By Vinicius Cardoso (pictured), CTO of Cloudera Australia and New Zealand

With data now widely acknowledged as the most valued currency in today’s digital landscape, many businesses within the Australian financial services industry are accelerating their efforts to extract measurable value and monetise their data. They are applying AI-driven analytics to derive insights and understand everything they can about the customer in the hopes of uncovering new audience profiles and revenue streams while also optimising operations and reducing marketing costs.

To do this, enterprises may be feeding personal and sensitive consumer data into Artificial Intelligence (AI) models, and here lies the challenge. While data is used to enhance the customer experience, organisations also face the added responsibility of keeping this information safe. Some are better at this than others. In fact, recent OAIC research showed that the financial sector reported the second-highest number of data breaches across Australia.

It comes as no surprise that the government is taking an active role in trying to increase operational resilience with the Australian Prudential Regulatory Authority’s (APRA) CPS 230 standard set to come into effect from 1 July 2025, where new requirements for risk management will be introduced.

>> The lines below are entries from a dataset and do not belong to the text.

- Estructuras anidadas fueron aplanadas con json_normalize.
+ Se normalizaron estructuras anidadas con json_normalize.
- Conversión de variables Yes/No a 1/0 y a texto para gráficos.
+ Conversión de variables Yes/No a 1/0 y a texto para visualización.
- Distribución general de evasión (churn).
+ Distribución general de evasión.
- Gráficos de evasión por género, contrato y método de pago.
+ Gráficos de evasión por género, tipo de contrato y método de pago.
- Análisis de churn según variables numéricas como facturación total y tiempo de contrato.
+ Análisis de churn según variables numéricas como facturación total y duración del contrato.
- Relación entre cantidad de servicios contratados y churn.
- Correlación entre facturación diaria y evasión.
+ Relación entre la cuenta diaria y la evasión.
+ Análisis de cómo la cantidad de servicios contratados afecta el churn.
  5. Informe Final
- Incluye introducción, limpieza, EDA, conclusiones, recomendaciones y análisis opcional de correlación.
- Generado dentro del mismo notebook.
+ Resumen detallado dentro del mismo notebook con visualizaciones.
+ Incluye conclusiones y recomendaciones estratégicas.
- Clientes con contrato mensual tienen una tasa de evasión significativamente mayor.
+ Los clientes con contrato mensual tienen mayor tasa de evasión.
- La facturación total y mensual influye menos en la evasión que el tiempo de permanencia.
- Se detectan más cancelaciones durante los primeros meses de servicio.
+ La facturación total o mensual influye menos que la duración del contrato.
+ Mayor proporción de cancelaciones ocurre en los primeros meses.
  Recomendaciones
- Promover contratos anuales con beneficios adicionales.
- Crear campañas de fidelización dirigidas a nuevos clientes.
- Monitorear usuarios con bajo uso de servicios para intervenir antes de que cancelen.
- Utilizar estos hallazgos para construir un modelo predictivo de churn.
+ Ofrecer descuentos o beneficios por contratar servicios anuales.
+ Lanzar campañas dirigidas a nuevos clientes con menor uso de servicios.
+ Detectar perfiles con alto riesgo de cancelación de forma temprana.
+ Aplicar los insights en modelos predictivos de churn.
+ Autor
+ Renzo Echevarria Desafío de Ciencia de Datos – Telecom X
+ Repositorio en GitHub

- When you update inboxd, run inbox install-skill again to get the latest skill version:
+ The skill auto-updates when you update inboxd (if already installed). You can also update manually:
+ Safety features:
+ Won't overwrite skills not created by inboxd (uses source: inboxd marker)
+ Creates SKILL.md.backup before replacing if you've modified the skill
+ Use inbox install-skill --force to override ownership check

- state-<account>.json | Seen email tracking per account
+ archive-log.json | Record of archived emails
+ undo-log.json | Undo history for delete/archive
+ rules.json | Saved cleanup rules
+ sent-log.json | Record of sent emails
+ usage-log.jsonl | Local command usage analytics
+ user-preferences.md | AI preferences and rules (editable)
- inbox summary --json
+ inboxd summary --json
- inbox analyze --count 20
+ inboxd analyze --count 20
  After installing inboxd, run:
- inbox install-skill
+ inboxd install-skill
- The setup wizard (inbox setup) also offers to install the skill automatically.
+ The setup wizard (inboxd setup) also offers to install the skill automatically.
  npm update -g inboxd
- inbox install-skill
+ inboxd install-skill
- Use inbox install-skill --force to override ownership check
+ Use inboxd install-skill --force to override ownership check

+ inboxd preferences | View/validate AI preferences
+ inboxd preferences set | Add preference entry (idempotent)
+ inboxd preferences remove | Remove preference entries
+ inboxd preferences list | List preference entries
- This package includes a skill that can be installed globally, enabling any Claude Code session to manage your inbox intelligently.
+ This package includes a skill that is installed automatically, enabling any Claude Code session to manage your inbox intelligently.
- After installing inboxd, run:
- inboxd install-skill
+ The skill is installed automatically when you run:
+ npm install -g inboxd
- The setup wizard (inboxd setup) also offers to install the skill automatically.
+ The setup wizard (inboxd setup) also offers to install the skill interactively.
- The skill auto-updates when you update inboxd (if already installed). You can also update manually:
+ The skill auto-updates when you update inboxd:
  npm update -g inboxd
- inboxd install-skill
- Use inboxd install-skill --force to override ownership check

The stakes have never been higher – the reputational, financial, legal and customer retention risks of mishandling data are too great to ignore. To navigate these changing regulatory demands and pave the way for future growth, organisations have no choice but to make strategic investments in data management solutions that enhance governance, risk and compliance.

Any large organisation that has significant brand value is extremely cautious about reputational risks if data is not properly managed. This is particularly true for highly regulated organisations such as financial institutions. Falling short of compliance or not adhering to regulations can result in lawsuits and long-term loss of brand loyalty.

Yet, the promise of new Gen AI applications and their potential value, coupled with the massive amount of personal data that organisations are looking to tap on, seem to be at odds with this privacy mandate. Financial services firms undoubtedly struggle with what appears to be a zero-sum game – whether to utilise the available data to elevate its offerings or dial back to avoid any risk of infringing on data privacy.

Integrating data privacy as a core business process – also known as privacy by design – can resolve this dilemma.

Implementing privacy by design involves embedding privacy measures into IT systems and business practices from the start. Enterprises must manage the entire data lifecycle, ensuring compliance with privacy regulations. This includes knowing what data they have, how it’s used, and securing it throughout its lifecycle.

To break it down further, here are some considerations when thinking about how to implement privacy by design strategies: 

1. Pin down a codified approach: A consistent approach to privacy should apply to all people, processes and technologies involved in managing data.
2. Proactive, not reactive: Use the time prior to making these data decisions to prepare (and embed) the privacy measures into the design of IT systems and business processes. This way, FSI can be resilient to changes and regulations as they appear.
3. KYD, KYI (Know Your Data, Know Your Intent): Whether organisations purchase, sell or gather data, they should know what information they have about their customers, how it has been retrieved, and what the intent is with the data at all times.
4. Take ownership of the entire data lifecycle: Articulate the guardrails governing the collection, management and utilisation of data. Strategies need to be evaluated for compliance with privacy regulations in the FSI market.
5. Deploy a modern data platform: A modern data platform can, for example, automatically identify and tag PII data a apply consistent security controls over it and across all of an organisation’s data so that FSI can rest assured that the sensitive data they are working with is being kept secure across environments – creating more freedom for innovation.

A secure data management platform enables the Financial Services industry to benefit from AI and data analytics without compromising privacy. This approach turns the data privacy challenge into an opportunity to demonstrate a commitment to personal data protection, not just for compliance, but because it’s the right thing to do.